### Prompt
Return the data exactly, with all pictures removed.

** Opening Source data block **

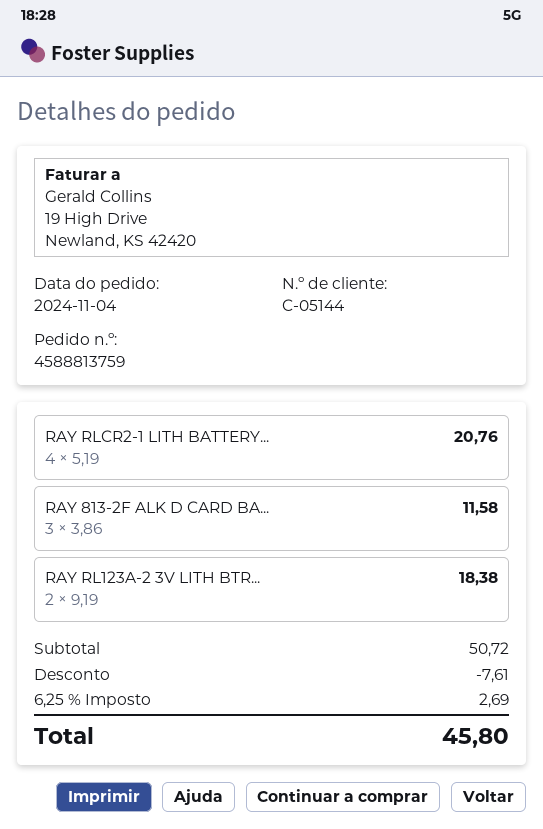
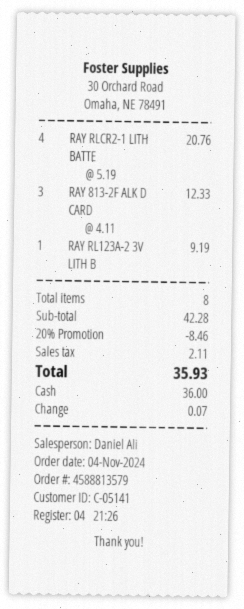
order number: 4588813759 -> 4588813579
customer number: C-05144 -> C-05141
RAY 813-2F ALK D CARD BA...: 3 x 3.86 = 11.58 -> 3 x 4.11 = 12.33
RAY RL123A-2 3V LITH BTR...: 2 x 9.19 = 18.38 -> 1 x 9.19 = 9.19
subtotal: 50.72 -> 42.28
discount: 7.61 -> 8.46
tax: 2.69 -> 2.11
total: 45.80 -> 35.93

** Closing Source data block **

### Answer for this exercise
order number: 4588813759 -> 4588813579
customer number: C-05144 -> C-05141
RAY 813-2F ALK D CARD BA...: 3 x 3.86 = 11.58 -> 3 x 4.11 = 12.33
RAY RL123A-2 3V LITH BTR...: 2 x 9.19 = 18.38 -> 1 x 9.19 = 9.19
subtotal: 50.72 -> 42.28
discount: 7.61 -> 8.46
tax: 2.69 -> 2.11
total: 45.80 -> 35.93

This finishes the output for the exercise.